Recorded information below:

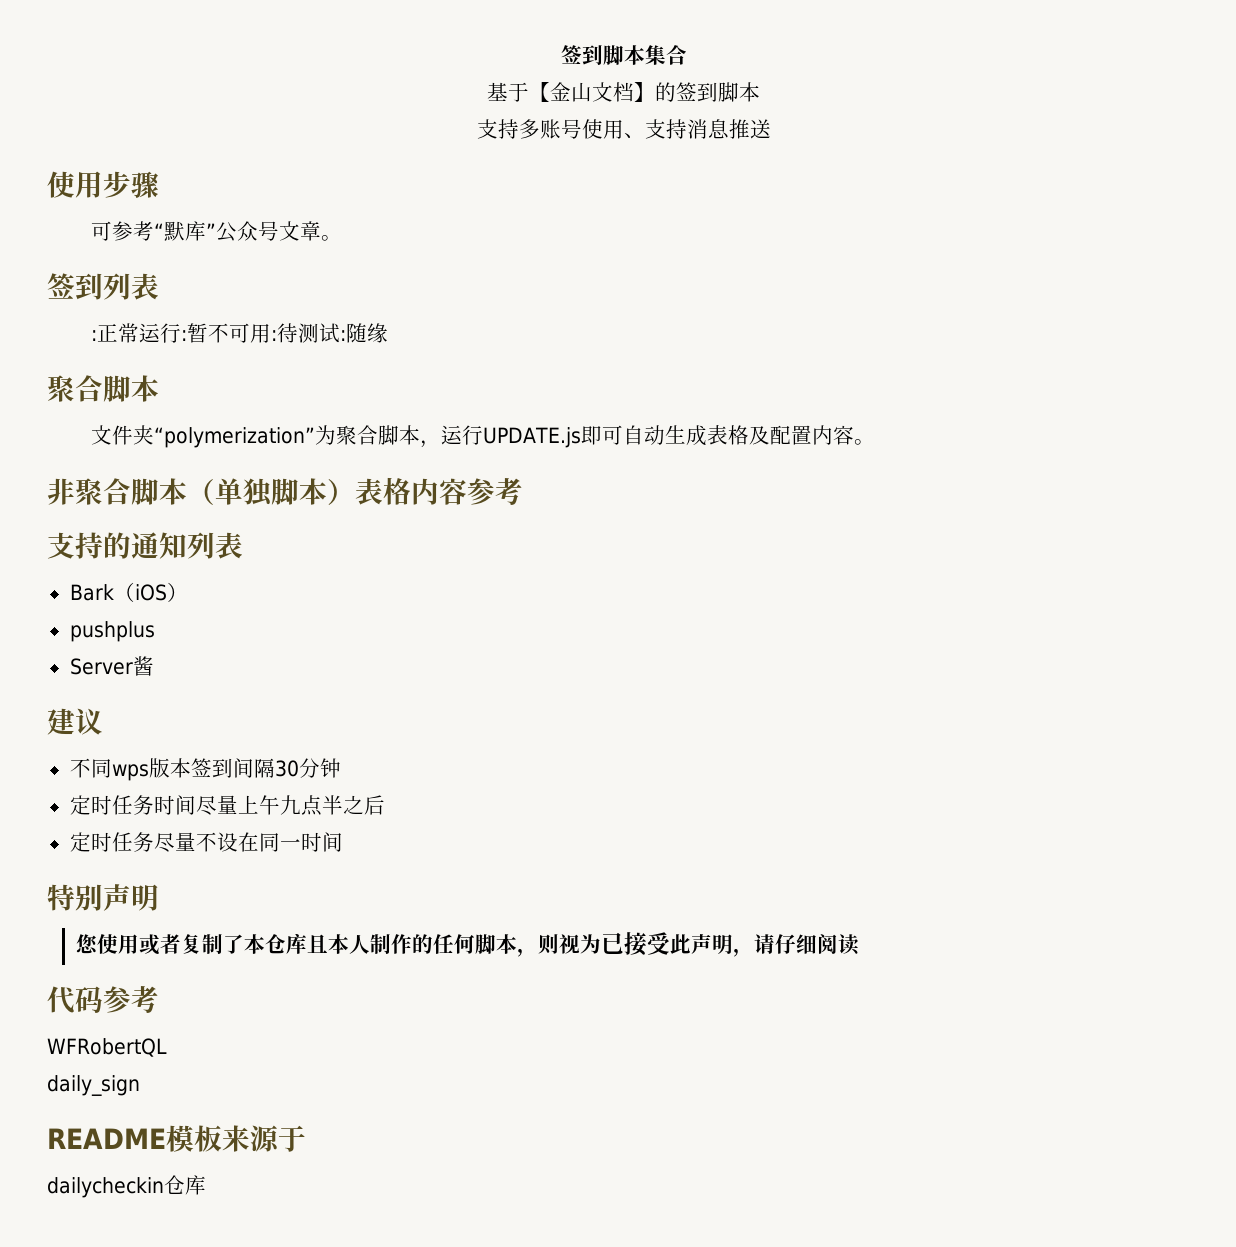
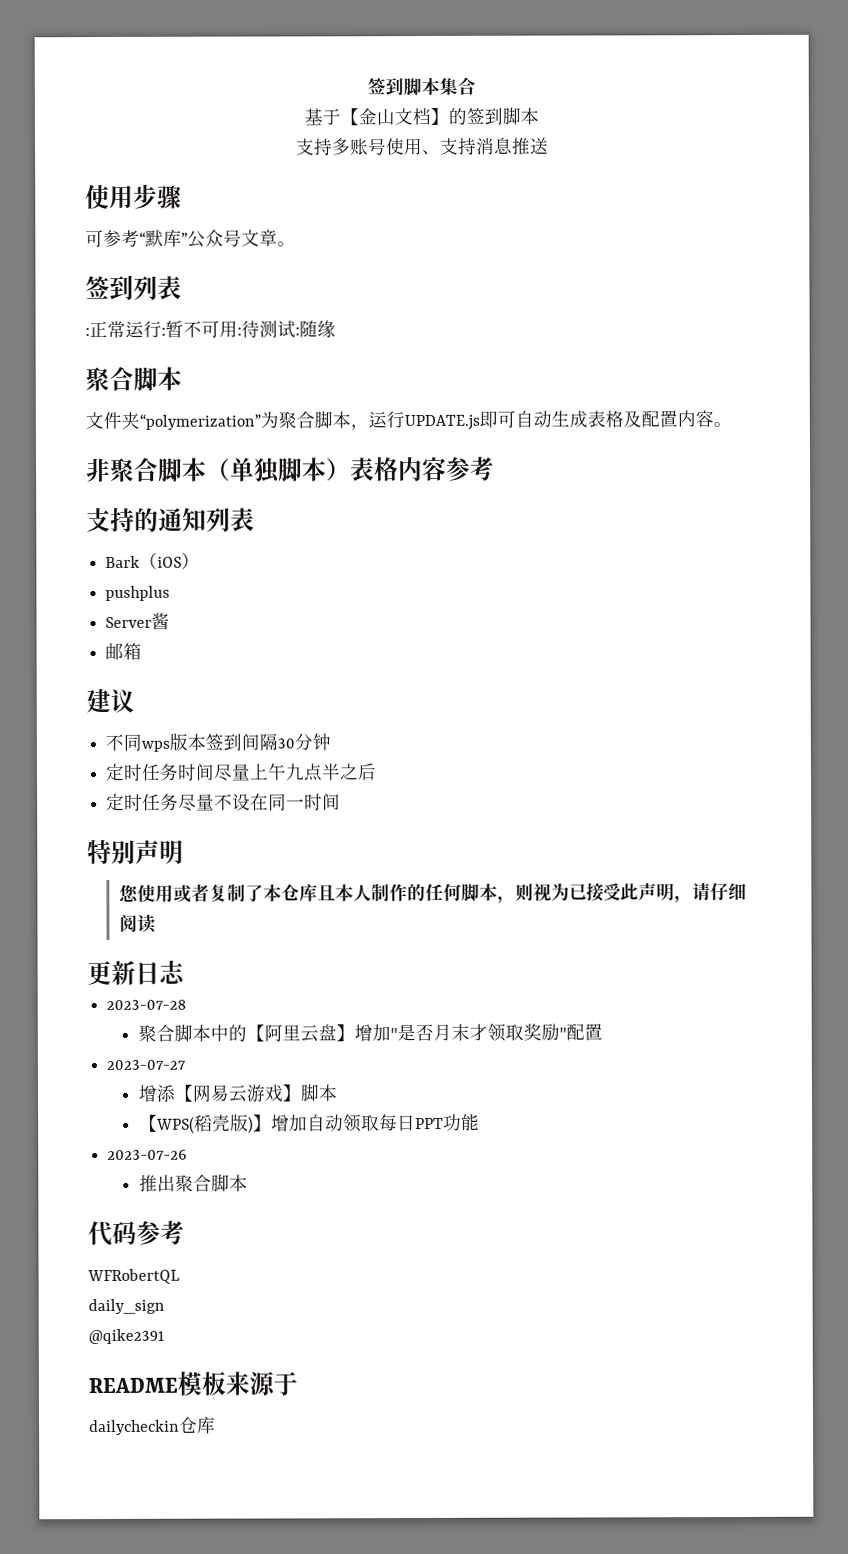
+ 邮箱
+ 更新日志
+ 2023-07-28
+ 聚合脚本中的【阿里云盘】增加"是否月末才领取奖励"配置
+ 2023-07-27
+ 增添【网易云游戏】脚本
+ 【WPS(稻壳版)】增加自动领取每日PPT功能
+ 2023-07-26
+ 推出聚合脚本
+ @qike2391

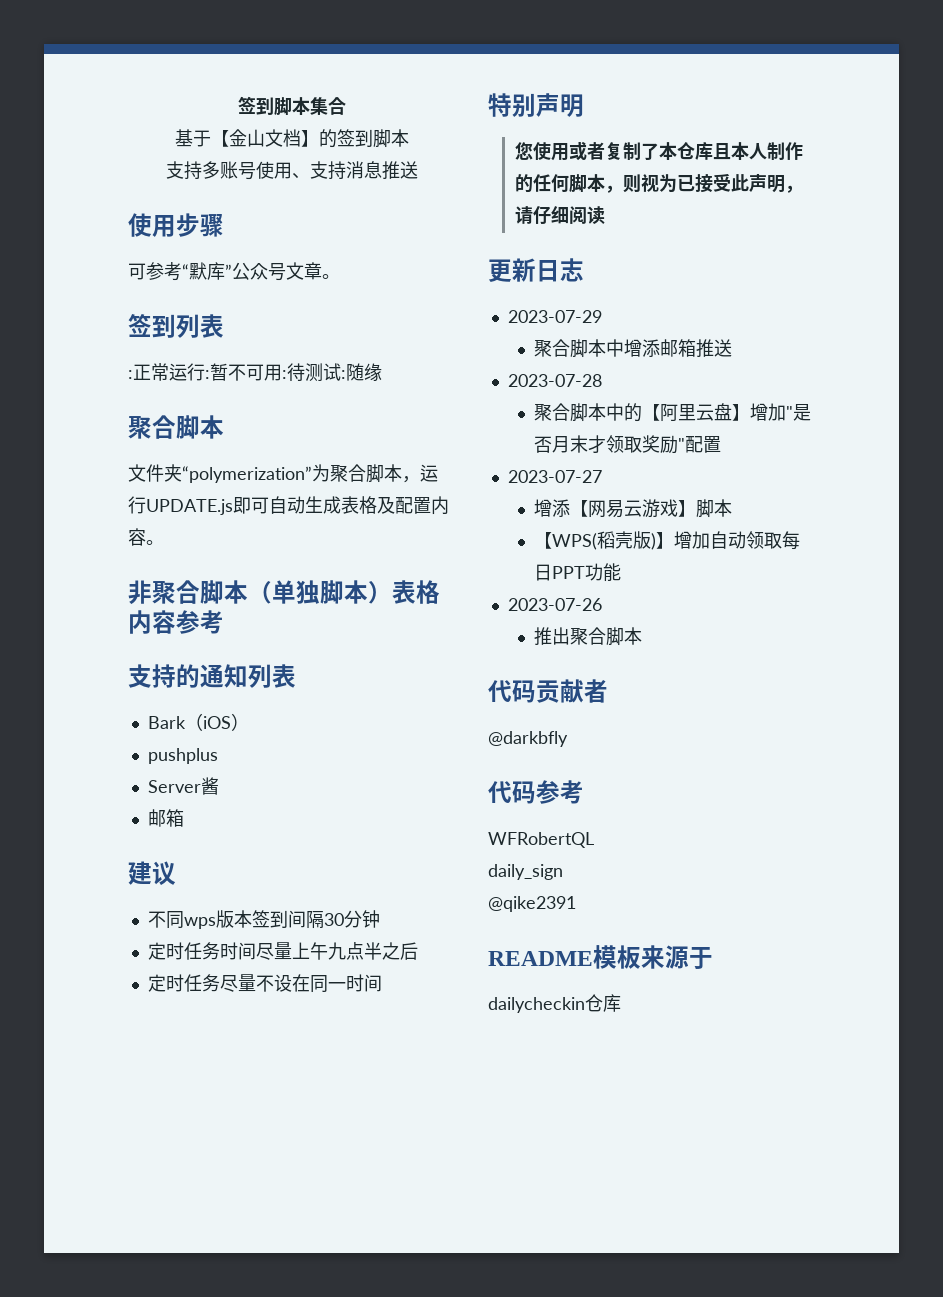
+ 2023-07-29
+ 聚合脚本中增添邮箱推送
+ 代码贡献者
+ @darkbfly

End of Recorded information.
Recorded information below:

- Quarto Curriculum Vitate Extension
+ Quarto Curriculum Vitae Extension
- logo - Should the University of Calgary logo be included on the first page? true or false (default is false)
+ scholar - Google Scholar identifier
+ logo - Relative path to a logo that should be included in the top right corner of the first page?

End of Recorded information.

Starting with the line that holds "- logo - Should" and ending with the line that holds "of the first page?", retype every line in the data above exactly, and nothing else.

- logo - Should the University of Calgary logo be included on the first page? true or false (default is false)
+ scholar - Google Scholar identifier
+ logo - Relative path to a logo that should be included in the top right corner of the first page?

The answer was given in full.